Hibiscus

by iisaax



Series: Inflorescence [10]
Category: Captain America (Movies), Marvel Cinematic Universe
Genre: Bucky Barnes is pretty and everyone just has to comment on it, Domestic Fluff, Everything is Beautiful and Nothing Hurts, Gen, Genderfluid Character, Makeup, Multi, Other, Post-Captain America: The Winter Soldier, Post-Serum Steve Rogers, Tony Stark Has A Heart, Trans Character, because the world needs more of them, hormone replacement therapy, plus a little of my ot3
Language: English
Status: Completed
Published: 2018-08-20
Updated: 2018-08-20
Packaged: 2019-06-30 07:14:20
Rating: Teen And Up Audiences
Warnings: No Archive Warnings Apply
Chapters: 1
Words: 1,814
Publisher: archiveofourown.org
Story URL: https://archiveofourown.org/works/15746883
Author URL: https://archiveofourown.org/users/iisaax/pseuds/iisaax
Summary: Natasha says something first, of course she does.She and Bucky are watching hair tutorials, Bucky struggling to follow a complicated wedding-style updo, and Natasha making a frustratingly perfect fishtail.“Say James,” she says, tying off her braid. “Can I ask you something?”-hi·bis·cus/hīˈbiskəs/1. a plant of the mallow family, grown in warm climates for its large brightly colored flowers2. represents the recognition of delicate beauty





	Hibiscus

**Author's Note:**

> Hey!
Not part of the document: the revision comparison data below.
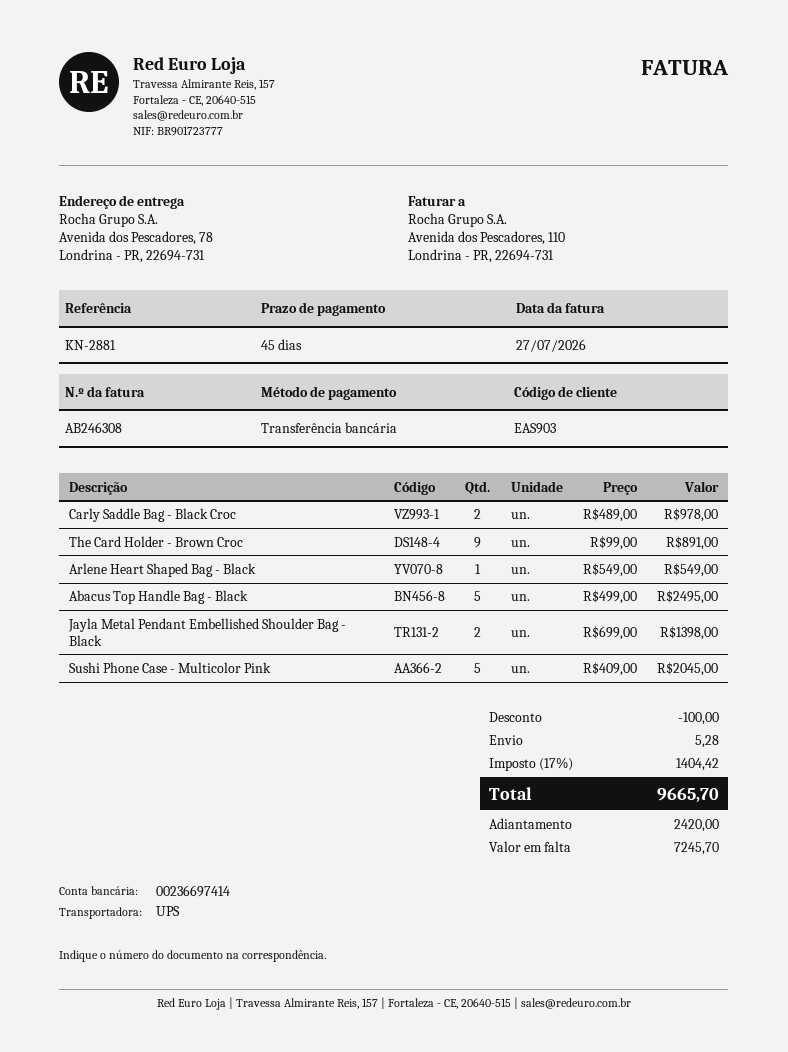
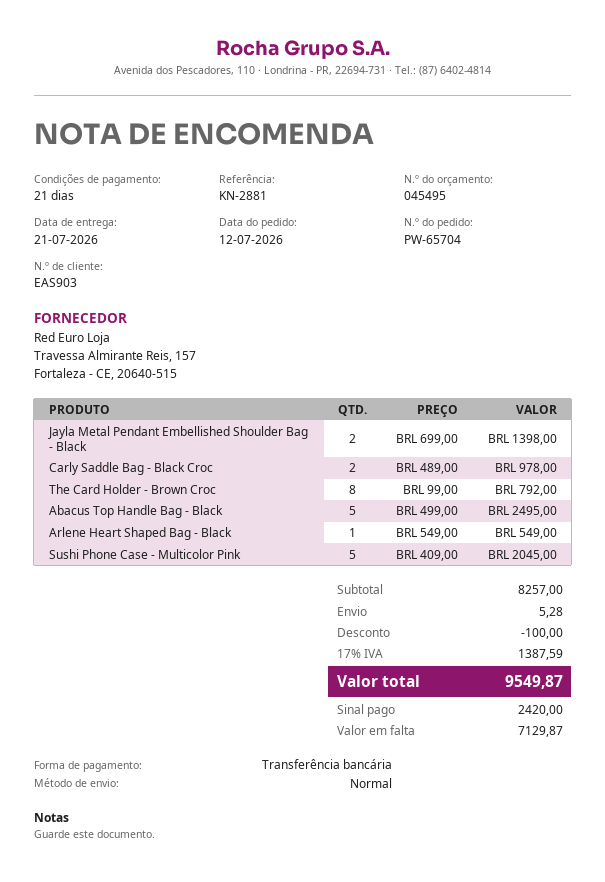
payment terms: 45 days -> 21 days
shipping method: UPS -> standard
The Card Holder - Brown Croc: 9 x 99.00 = 891.00 -> 8 x 99.00 = 792.00
tax: 17% = 1404.42 -> 17% = 1387.59
total: 9665.70 -> 9549.87
balance: 7245.70 -> 7129.87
Still have a few flowers to get through, so here's some more trans Bucky. Hope you enjoy!

Natasha says something first, of course she does.

She and Bucky are watching hair tutorials, Bucky struggling to follow a complicated wedding-style updo, and Natasha making a frustratingly perfect fishtail.

“Say James,” she says, tying off her braid. “Can I ask you something?”

Bucky doesn’t look away from their video, and rewinds it to try and catch up with whatever hair magic the person onscreen is creating.

“James.”

Bucky grunts their acknowledgment, letting go with one hand to take a bobby pin out of their mouth, causing most of their hair to fall out of the twist it was in. “ _Shit_. Yeah?”

“Not to be rude, but are you wearing a bra?” she asks mildly.

Bucky tries to remake the twist, voice muffled around the bobby pin back in their mouth. “Yeah. Why?"

The corner of Natasha’s lips quirks up, and she turns back to her laptop. “No reason. It looks cute.”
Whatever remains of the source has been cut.